Web interface edit records:
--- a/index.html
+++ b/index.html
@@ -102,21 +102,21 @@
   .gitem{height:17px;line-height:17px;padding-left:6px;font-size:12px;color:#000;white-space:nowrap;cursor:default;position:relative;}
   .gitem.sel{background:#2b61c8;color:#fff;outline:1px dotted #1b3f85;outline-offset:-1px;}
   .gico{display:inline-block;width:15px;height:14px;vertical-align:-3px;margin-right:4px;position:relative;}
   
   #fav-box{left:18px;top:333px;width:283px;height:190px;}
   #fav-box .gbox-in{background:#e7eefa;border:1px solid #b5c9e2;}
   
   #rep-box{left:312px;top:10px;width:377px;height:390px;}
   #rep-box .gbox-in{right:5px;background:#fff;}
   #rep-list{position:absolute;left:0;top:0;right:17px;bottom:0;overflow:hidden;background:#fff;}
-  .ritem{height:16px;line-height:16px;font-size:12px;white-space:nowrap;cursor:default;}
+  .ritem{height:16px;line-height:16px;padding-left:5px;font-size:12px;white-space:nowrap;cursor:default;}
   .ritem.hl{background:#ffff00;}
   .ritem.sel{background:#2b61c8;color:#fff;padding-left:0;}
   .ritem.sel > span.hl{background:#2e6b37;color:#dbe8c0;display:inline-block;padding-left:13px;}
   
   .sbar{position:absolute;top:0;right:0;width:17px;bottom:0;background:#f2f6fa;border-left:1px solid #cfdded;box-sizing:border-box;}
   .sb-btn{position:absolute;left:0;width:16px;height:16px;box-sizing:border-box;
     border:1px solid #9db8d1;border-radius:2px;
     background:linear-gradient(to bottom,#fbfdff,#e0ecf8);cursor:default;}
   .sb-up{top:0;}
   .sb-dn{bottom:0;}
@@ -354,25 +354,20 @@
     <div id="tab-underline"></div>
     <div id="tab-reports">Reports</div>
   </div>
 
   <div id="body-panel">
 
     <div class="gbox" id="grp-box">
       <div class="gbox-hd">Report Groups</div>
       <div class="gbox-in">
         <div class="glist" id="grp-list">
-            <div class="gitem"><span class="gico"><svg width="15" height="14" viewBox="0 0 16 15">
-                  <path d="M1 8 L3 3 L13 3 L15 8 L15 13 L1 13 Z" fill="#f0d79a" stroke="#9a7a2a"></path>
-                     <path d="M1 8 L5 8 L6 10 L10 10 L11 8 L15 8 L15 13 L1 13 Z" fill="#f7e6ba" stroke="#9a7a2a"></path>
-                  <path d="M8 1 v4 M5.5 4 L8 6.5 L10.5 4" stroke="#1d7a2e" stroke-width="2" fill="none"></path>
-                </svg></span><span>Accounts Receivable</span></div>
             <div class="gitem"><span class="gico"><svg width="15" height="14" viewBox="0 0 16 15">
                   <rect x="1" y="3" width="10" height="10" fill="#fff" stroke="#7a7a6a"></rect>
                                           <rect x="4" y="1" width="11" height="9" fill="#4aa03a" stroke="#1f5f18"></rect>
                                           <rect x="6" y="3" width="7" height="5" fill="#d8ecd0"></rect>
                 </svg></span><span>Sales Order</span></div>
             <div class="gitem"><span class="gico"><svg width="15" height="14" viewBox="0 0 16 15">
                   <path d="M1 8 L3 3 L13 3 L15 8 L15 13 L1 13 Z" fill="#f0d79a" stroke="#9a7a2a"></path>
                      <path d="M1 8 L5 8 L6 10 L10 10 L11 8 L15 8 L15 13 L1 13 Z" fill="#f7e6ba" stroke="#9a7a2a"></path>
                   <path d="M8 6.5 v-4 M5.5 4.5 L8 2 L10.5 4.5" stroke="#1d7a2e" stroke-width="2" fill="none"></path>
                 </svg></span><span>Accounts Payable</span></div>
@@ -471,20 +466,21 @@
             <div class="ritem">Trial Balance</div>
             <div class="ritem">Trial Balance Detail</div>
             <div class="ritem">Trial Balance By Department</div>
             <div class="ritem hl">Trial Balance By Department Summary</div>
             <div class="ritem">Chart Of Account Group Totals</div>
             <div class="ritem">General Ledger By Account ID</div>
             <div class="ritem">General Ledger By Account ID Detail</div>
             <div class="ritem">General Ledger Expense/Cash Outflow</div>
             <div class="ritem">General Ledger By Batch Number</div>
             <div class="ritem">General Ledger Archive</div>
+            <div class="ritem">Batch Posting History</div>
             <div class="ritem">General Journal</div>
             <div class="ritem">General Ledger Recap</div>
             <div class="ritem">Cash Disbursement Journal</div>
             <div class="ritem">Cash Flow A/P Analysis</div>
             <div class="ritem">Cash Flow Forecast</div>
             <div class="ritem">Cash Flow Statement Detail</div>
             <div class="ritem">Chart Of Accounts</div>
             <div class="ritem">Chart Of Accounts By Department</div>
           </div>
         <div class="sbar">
---
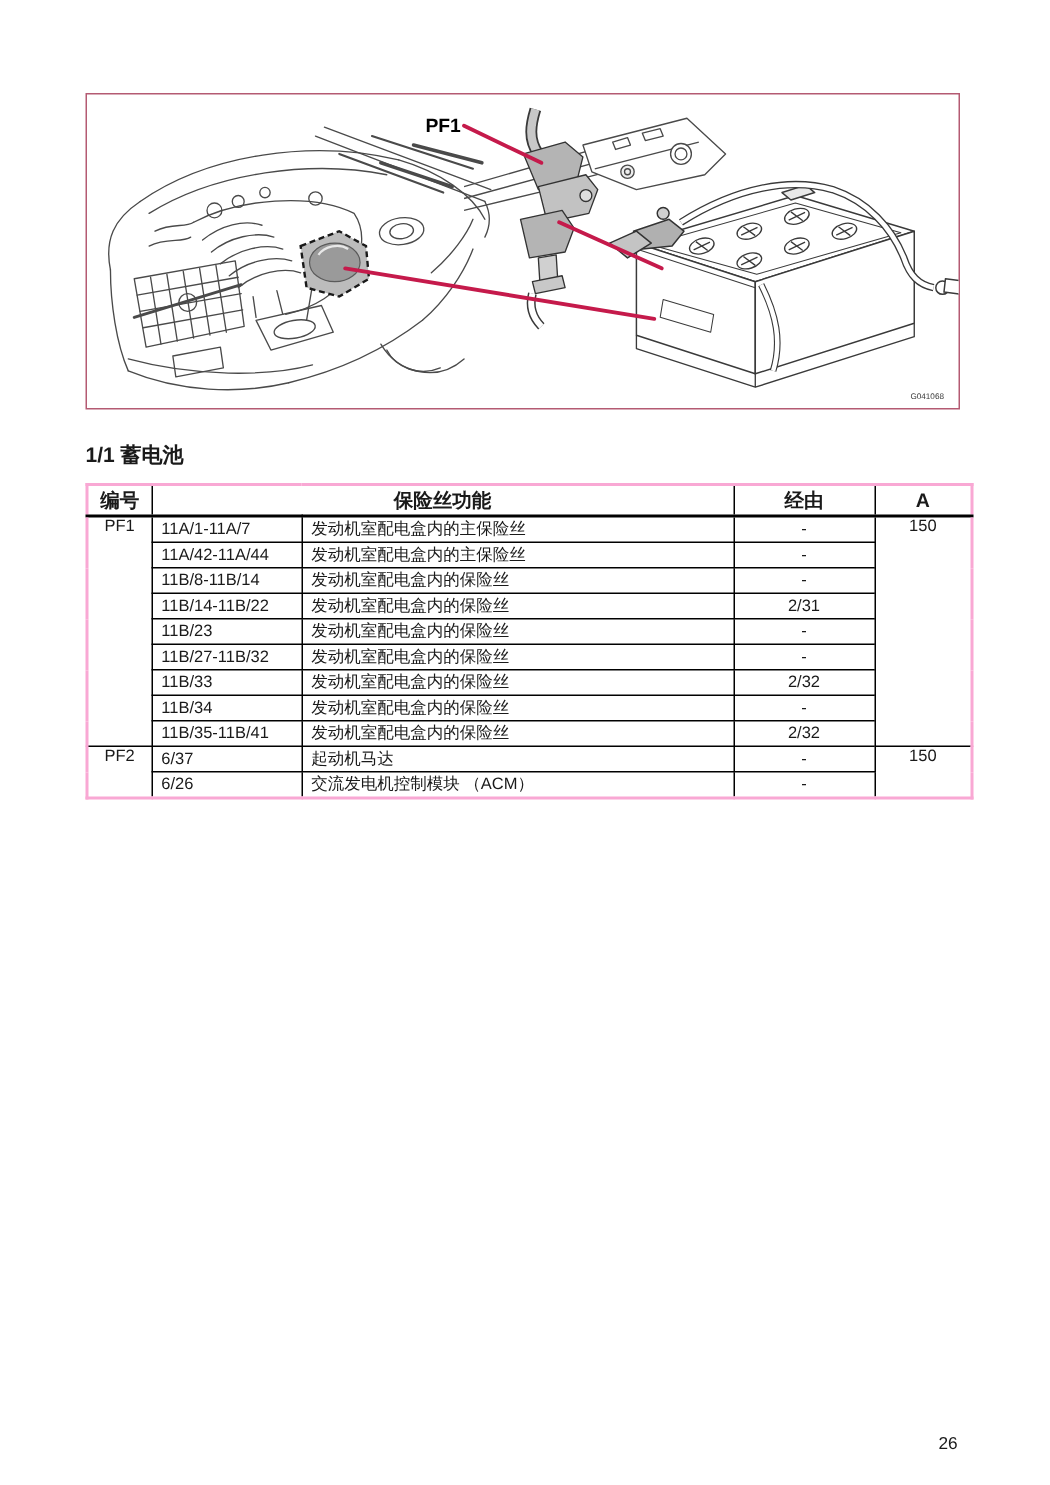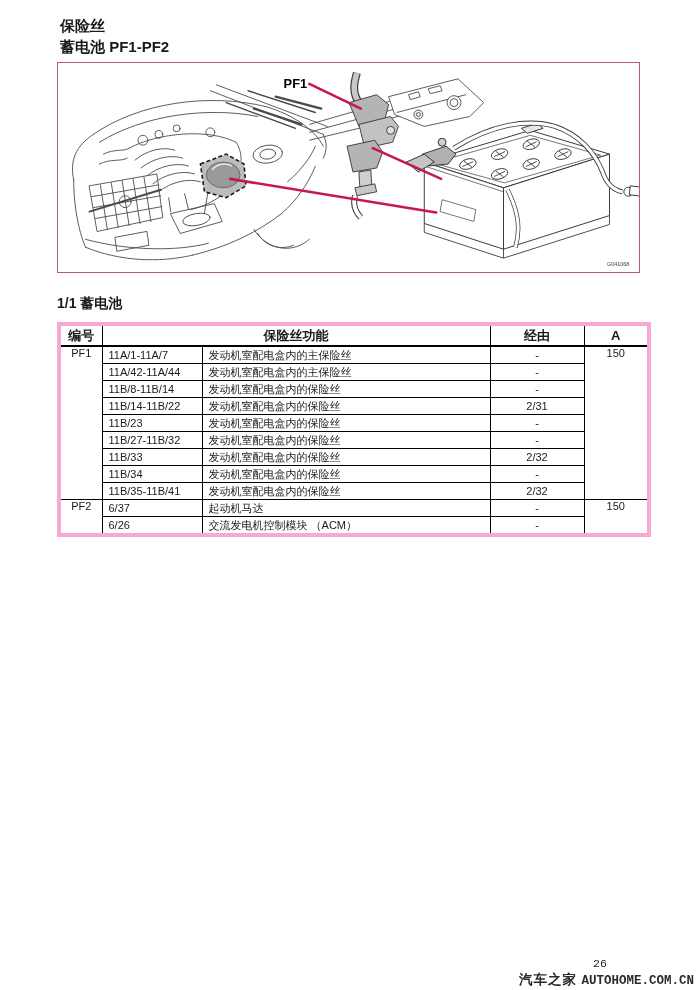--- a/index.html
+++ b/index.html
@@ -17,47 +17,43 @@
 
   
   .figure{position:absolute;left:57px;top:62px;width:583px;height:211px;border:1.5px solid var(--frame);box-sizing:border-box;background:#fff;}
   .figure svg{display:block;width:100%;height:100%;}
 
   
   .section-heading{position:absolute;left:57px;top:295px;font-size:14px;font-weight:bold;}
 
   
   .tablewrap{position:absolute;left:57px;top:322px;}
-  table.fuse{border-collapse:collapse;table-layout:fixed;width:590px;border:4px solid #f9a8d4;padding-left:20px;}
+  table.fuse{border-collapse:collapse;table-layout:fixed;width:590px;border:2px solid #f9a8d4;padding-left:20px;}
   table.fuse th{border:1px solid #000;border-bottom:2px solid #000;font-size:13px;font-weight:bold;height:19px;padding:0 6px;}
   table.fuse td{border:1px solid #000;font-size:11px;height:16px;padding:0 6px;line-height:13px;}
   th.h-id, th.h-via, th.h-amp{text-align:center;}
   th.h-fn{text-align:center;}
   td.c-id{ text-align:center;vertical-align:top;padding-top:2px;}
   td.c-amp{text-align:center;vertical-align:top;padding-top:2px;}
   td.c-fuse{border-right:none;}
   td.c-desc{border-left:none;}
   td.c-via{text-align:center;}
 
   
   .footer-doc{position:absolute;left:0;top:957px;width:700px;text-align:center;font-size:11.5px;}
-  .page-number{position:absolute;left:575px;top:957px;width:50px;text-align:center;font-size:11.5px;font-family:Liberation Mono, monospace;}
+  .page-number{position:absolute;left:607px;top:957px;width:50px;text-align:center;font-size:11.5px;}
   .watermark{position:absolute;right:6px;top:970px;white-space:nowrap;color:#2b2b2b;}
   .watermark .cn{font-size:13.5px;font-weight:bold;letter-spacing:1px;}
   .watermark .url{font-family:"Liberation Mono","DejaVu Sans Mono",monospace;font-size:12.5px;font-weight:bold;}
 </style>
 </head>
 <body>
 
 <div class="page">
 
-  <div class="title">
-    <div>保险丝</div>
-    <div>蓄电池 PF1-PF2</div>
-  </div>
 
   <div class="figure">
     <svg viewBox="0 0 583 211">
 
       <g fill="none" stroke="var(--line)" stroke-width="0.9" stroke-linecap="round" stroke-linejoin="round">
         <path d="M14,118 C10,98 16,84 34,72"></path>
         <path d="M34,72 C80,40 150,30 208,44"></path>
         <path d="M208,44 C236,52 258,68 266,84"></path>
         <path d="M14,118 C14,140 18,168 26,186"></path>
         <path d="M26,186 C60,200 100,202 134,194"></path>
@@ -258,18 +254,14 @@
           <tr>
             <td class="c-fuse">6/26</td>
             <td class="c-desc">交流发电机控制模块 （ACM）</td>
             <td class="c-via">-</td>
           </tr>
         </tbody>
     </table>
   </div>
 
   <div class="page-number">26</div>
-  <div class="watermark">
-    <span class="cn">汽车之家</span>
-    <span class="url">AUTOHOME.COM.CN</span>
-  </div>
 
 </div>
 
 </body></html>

#### [Exercise directions]
Search the records for lines holding the word "right", then copy each line you find.

#### [Output of the task]
   .gico{display:inline-block;width:15px;height:14px;vertical-align:-3px;margin-right:4px;position:relative;}
   #rep-box .gbox-in{right:5px;background:#fff;}
   #rep-list{position:absolute;left:0;top:0;right:17px;bottom:0;overflow:hidden;background:#fff;}
   .sbar{position:absolute;top:0;right:0;width:17px;bottom:0;background:#f2f6fa;border-left:1px solid #cfdded;box-sizing:border-box;}
   td.c-fuse{border-right:none;}
   .watermark{position:absolute;right:6px;top:970px;white-space:nowrap;color:#2b2b2b;}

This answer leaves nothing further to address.